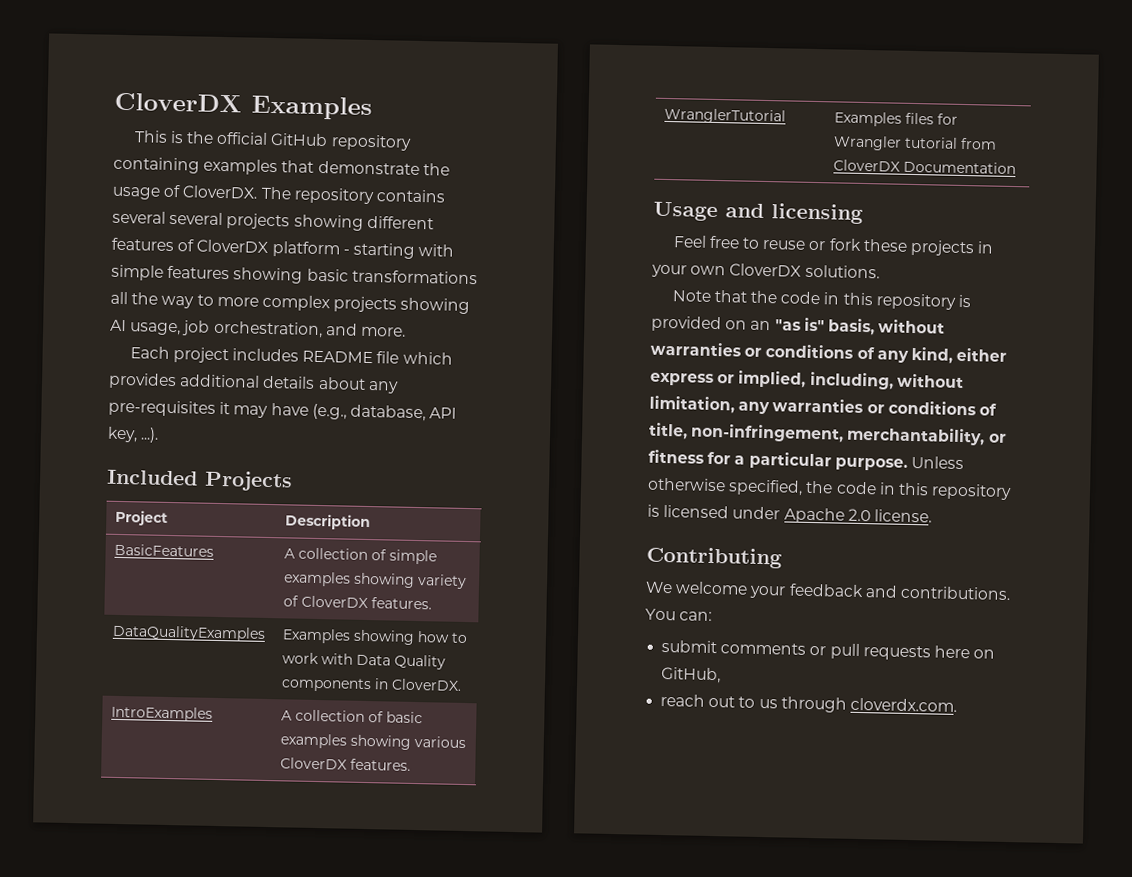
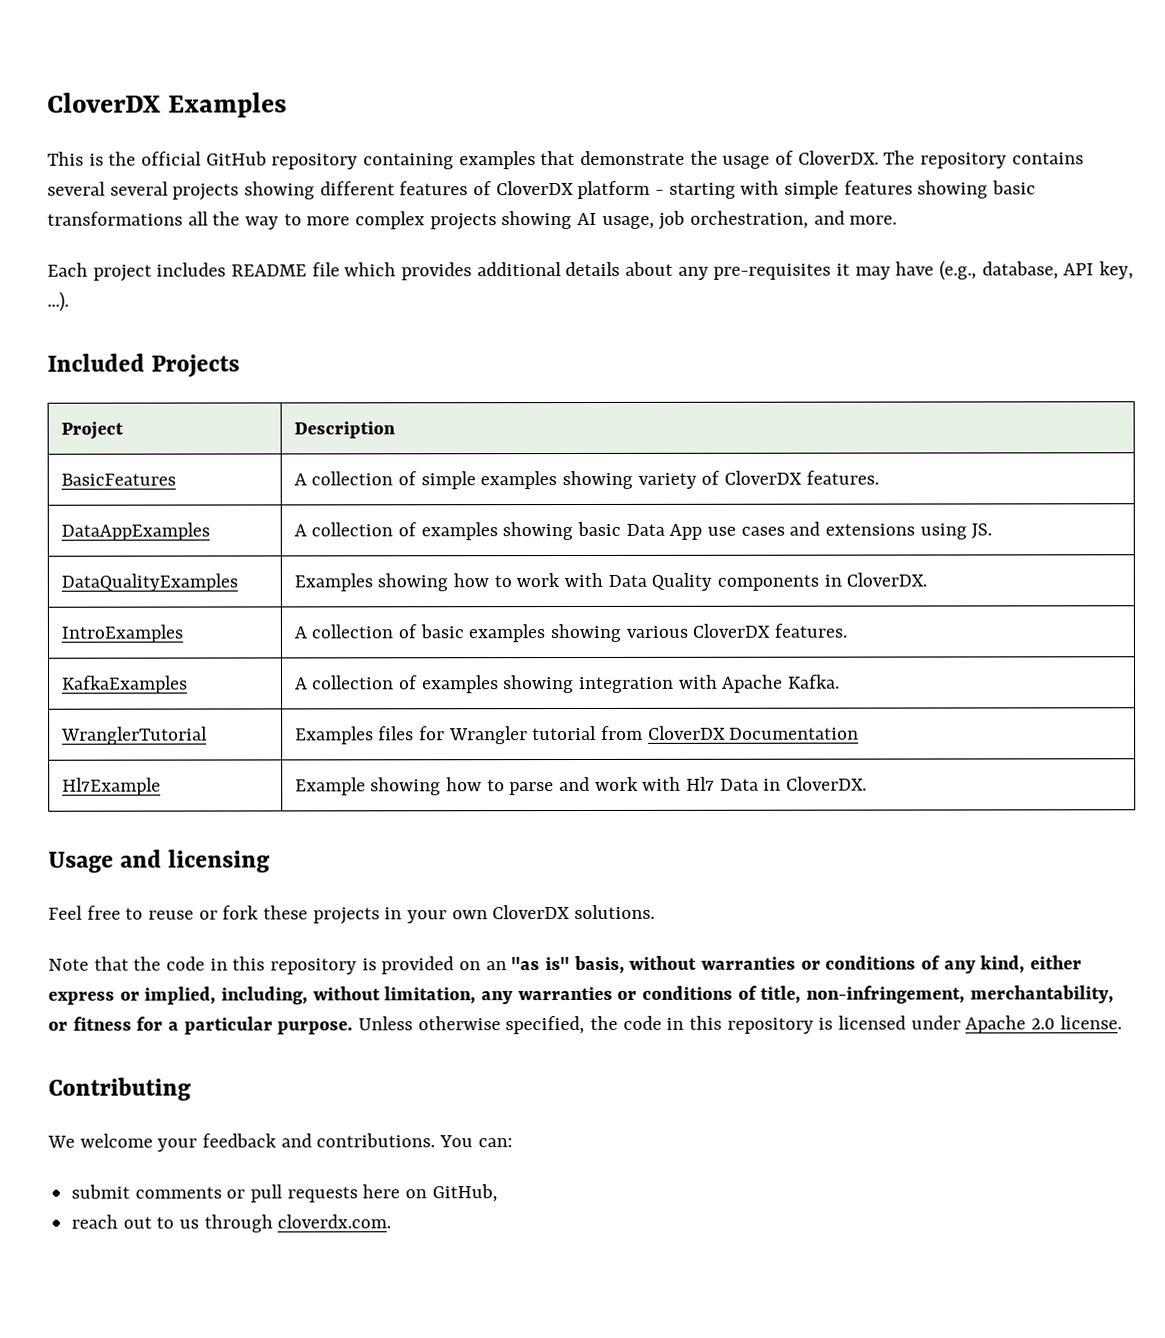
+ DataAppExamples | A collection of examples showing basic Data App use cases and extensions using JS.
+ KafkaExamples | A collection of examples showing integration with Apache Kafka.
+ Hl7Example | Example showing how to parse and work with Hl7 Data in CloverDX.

...

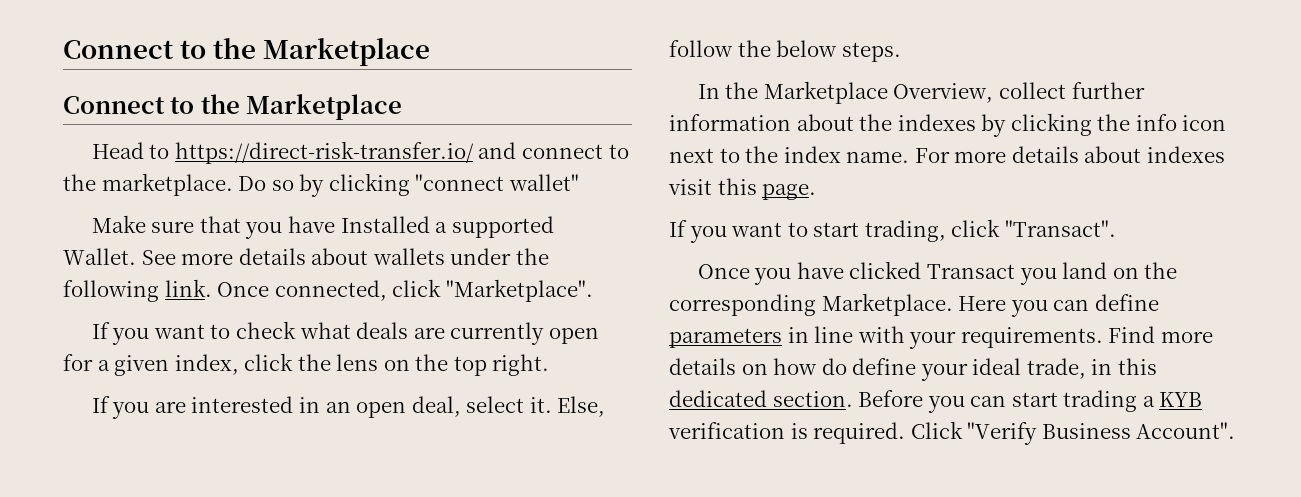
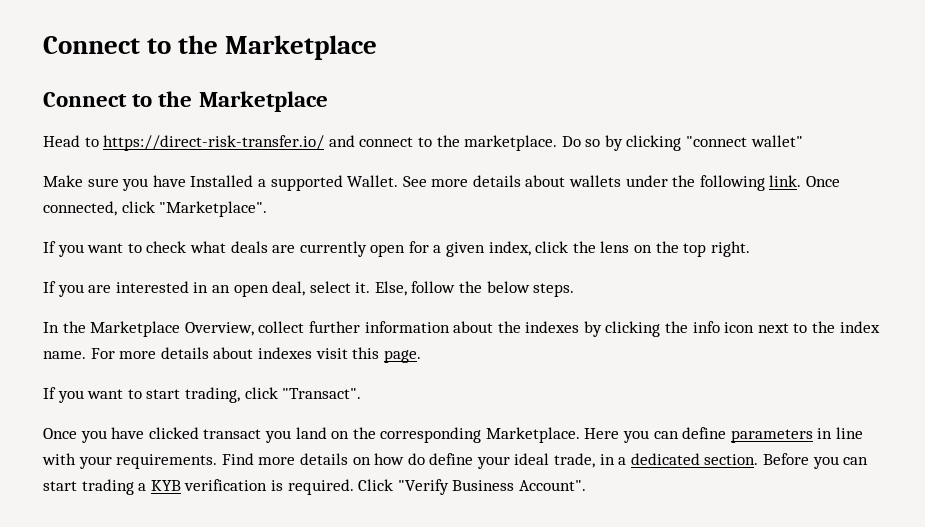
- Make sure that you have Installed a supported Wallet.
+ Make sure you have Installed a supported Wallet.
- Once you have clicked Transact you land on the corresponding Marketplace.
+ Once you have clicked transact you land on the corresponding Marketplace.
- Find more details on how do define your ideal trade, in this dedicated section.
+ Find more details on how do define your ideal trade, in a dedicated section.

...

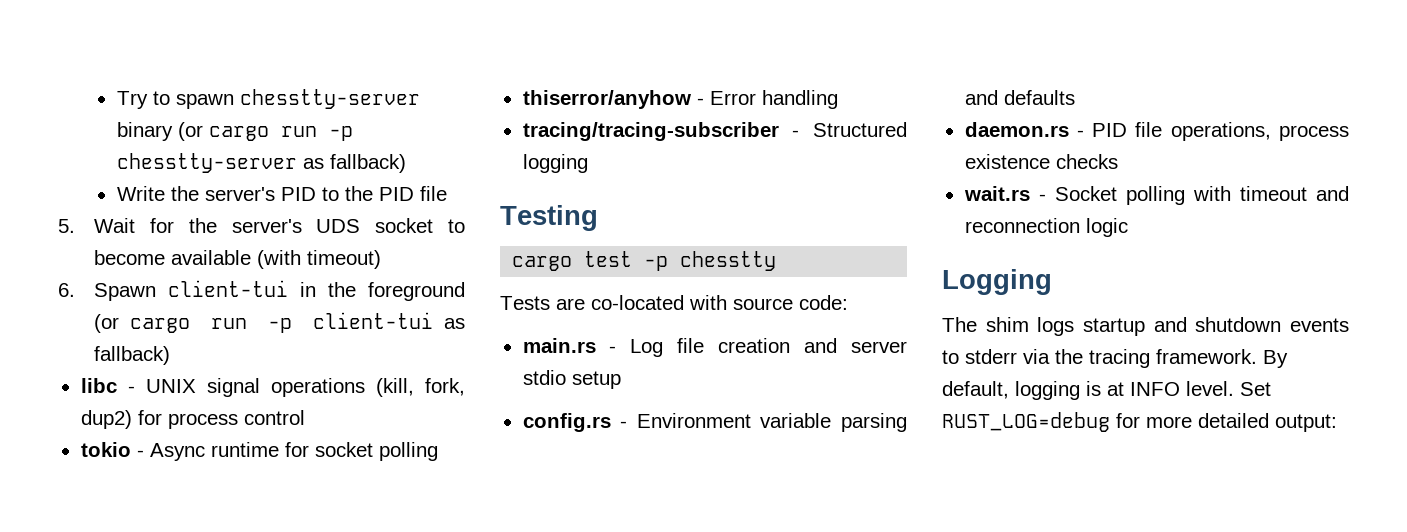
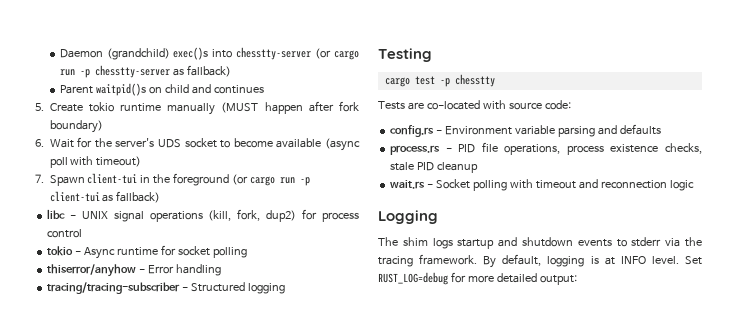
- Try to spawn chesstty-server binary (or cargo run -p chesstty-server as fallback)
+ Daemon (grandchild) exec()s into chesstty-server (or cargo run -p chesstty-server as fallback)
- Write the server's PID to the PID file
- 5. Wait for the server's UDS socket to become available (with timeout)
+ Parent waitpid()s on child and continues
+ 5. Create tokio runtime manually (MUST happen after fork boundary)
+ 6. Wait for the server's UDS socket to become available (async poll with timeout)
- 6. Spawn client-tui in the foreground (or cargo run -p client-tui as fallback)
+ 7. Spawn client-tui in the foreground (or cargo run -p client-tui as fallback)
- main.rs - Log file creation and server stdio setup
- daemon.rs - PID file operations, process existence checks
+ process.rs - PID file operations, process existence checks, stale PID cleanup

**Exercise instructions**
Would you print exactly and only the lines of the material above that run from the line with "extensions using JS." through the line with "Data in CloverDX.", both included?

**Answer area**
+ DataAppExamples | A collection of examples showing basic Data App use cases and extensions using JS.
+ KafkaExamples | A collection of examples showing integration with Apache Kafka.
+ Hl7Example | Example showing how to parse and work with Hl7 Data in CloverDX.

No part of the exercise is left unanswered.